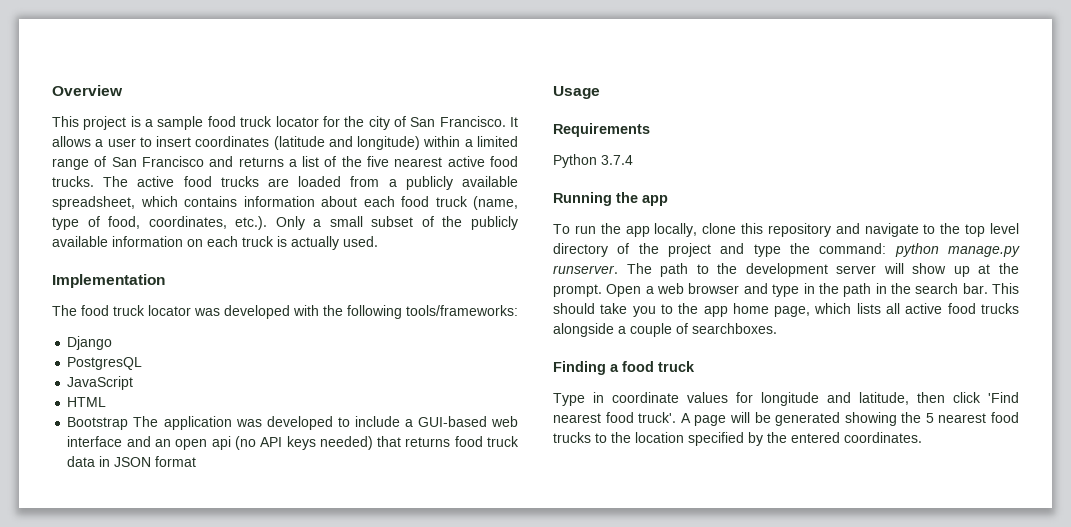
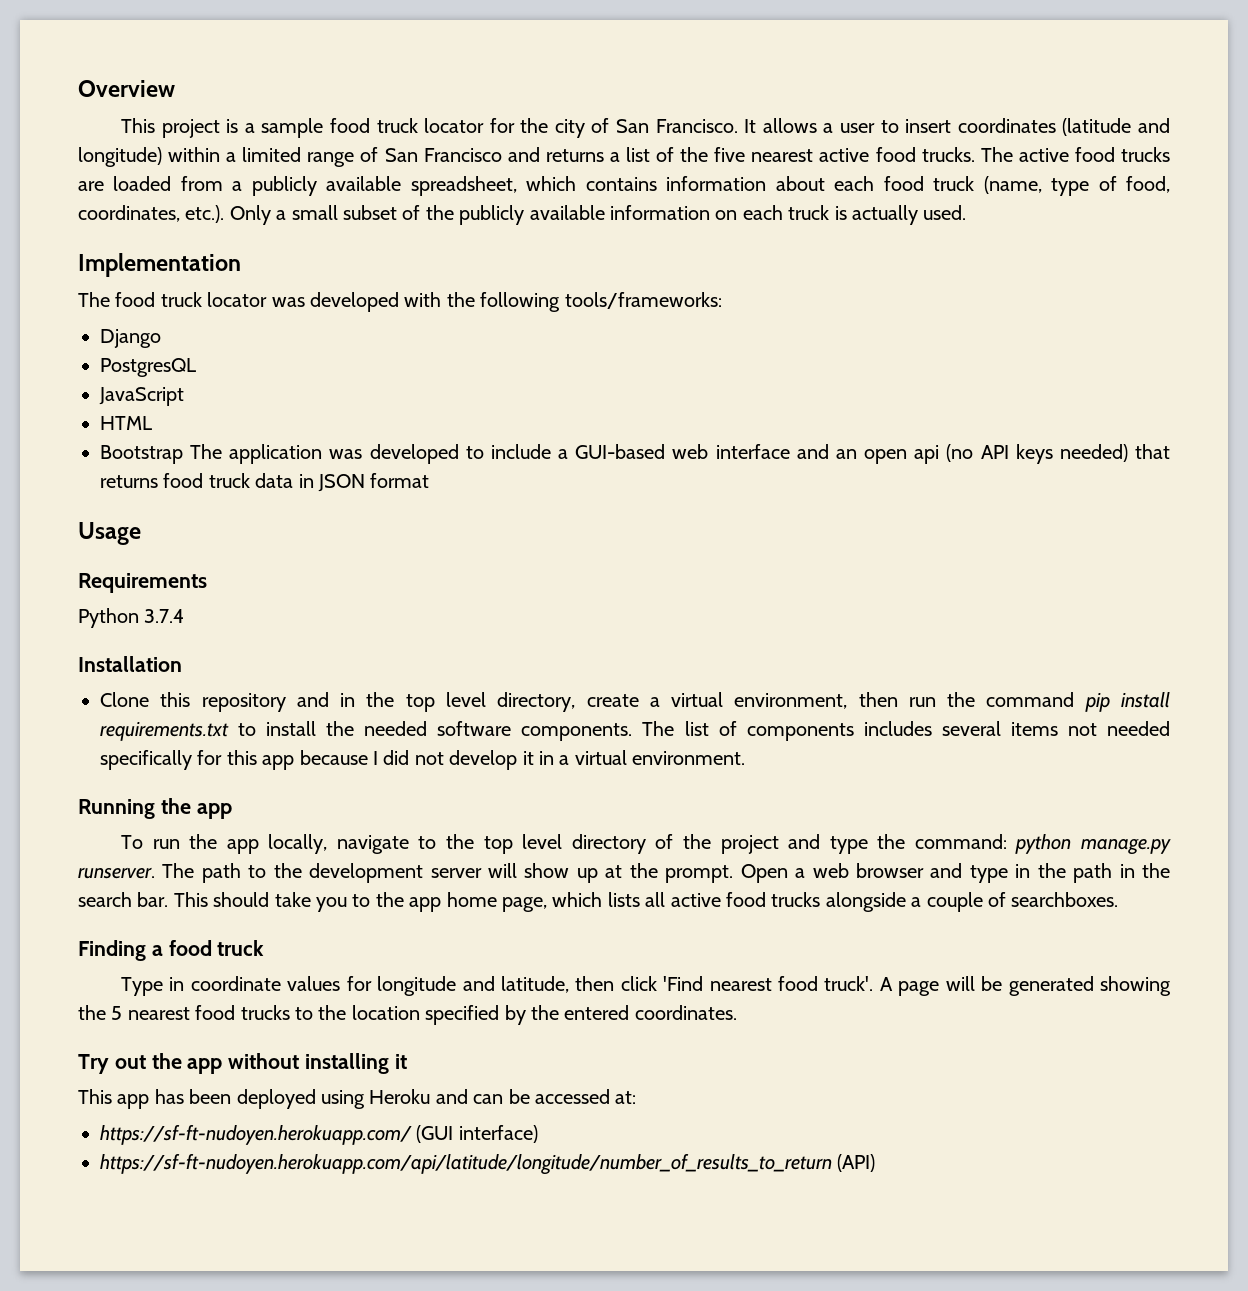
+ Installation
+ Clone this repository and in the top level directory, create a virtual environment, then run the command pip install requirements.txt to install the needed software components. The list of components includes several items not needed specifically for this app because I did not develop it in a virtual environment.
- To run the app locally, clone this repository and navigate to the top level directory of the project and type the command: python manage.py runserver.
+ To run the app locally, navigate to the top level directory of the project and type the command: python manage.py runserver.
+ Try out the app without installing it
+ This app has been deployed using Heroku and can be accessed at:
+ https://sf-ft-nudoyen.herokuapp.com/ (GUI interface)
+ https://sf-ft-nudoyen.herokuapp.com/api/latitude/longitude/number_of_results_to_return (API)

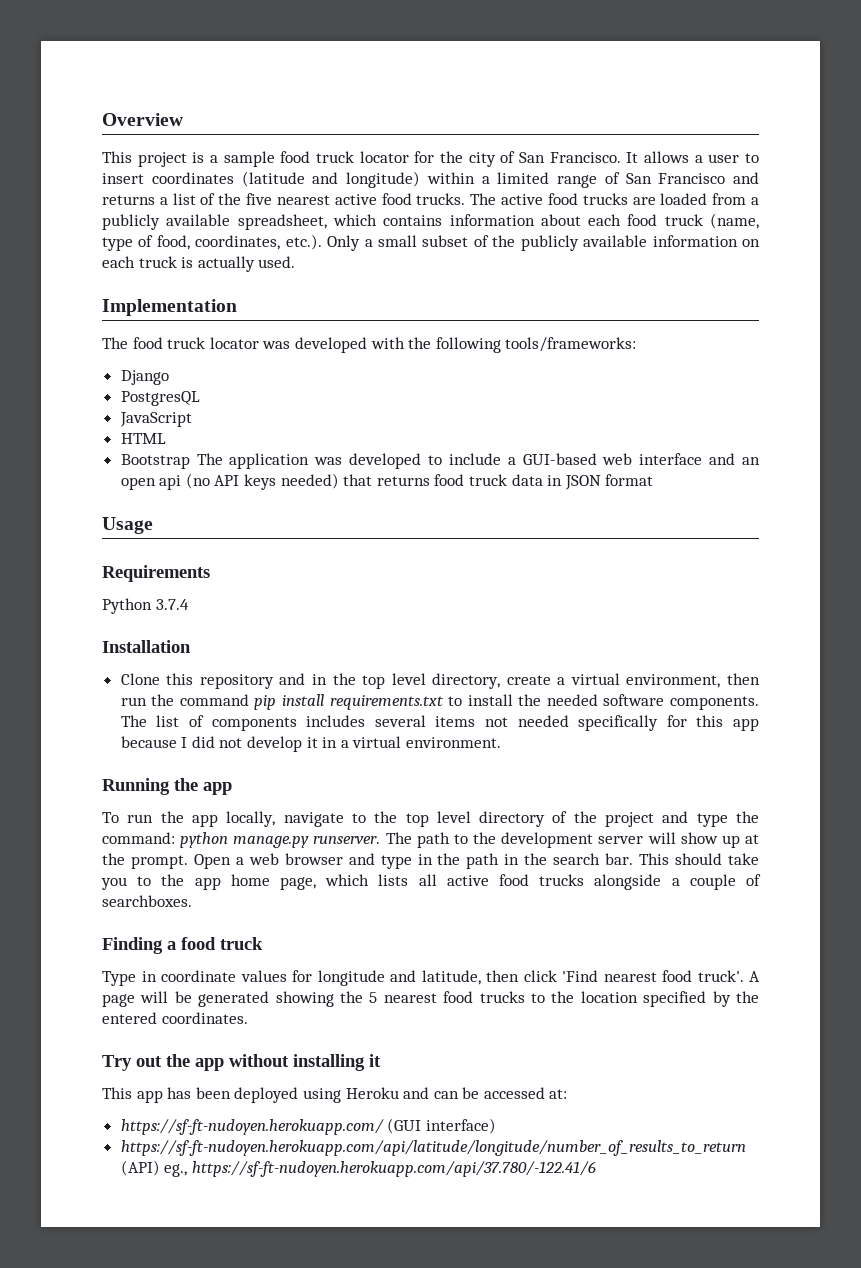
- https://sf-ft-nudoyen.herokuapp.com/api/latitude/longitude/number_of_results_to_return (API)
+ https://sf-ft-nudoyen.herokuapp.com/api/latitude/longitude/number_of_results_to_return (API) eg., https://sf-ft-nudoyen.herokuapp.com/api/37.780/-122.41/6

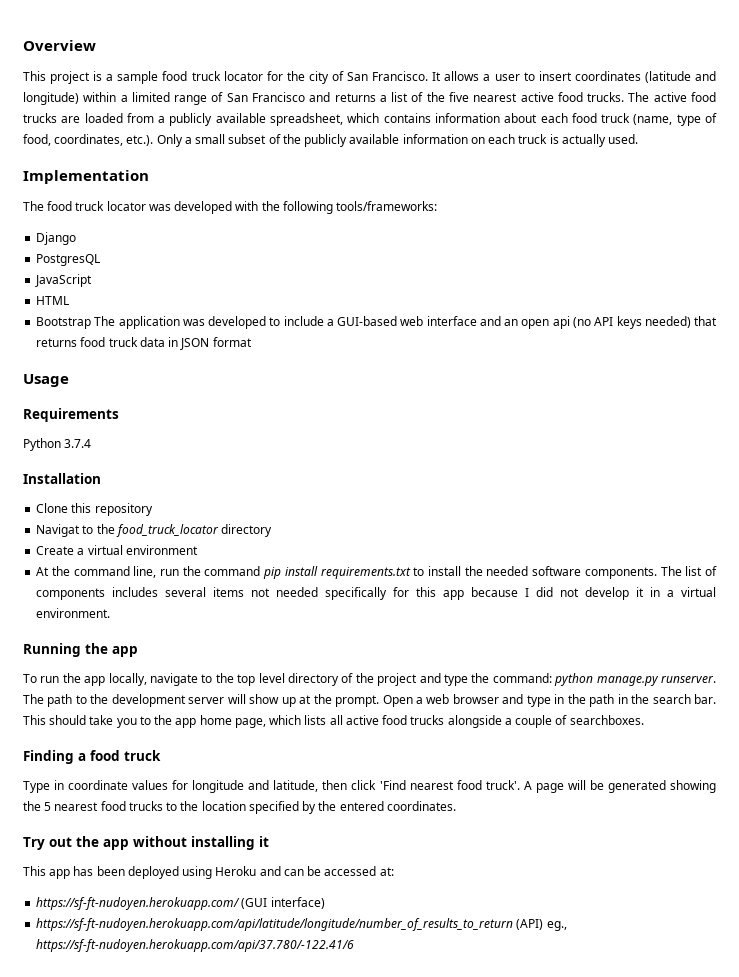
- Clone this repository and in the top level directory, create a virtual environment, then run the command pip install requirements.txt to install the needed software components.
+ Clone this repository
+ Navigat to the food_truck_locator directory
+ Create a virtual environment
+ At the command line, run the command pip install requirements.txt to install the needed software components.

---

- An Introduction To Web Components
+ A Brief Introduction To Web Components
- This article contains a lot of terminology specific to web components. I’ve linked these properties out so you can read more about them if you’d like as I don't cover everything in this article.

WORK TO BE COMPLETED
Look above for the line with "- To run the" and the line with "At the command"; set down those two lines and all lines between them exactly, without pictures and without anything else.

RESPONSE AREA
- To run the app locally, clone this repository and navigate to the top level directory of the project and type the command: python manage.py runserver.
+ To run the app locally, navigate to the top level directory of the project and type the command: python manage.py runserver.
+ Try out the app without installing it
+ This app has been deployed using Heroku and can be accessed at:
+ https://sf-ft-nudoyen.herokuapp.com/ (GUI interface)
+ https://sf-ft-nudoyen.herokuapp.com/api/latitude/longitude/number_of_results_to_return (API)

- https://sf-ft-nudoyen.herokuapp.com/api/latitude/longitude/number_of_results_to_return (API)
+ https://sf-ft-nudoyen.herokuapp.com/api/latitude/longitude/number_of_results_to_return (API) eg., https://sf-ft-nudoyen.herokuapp.com/api/37.780/-122.41/6

- Clone this repository and in the top level directory, create a virtual environment, then run the command pip install requirements.txt to install the needed software components.
+ Clone this repository
+ Navigat to the food_truck_locator directory
+ Create a virtual environment
+ At the command line, run the command pip install requirements.txt to install the needed software components.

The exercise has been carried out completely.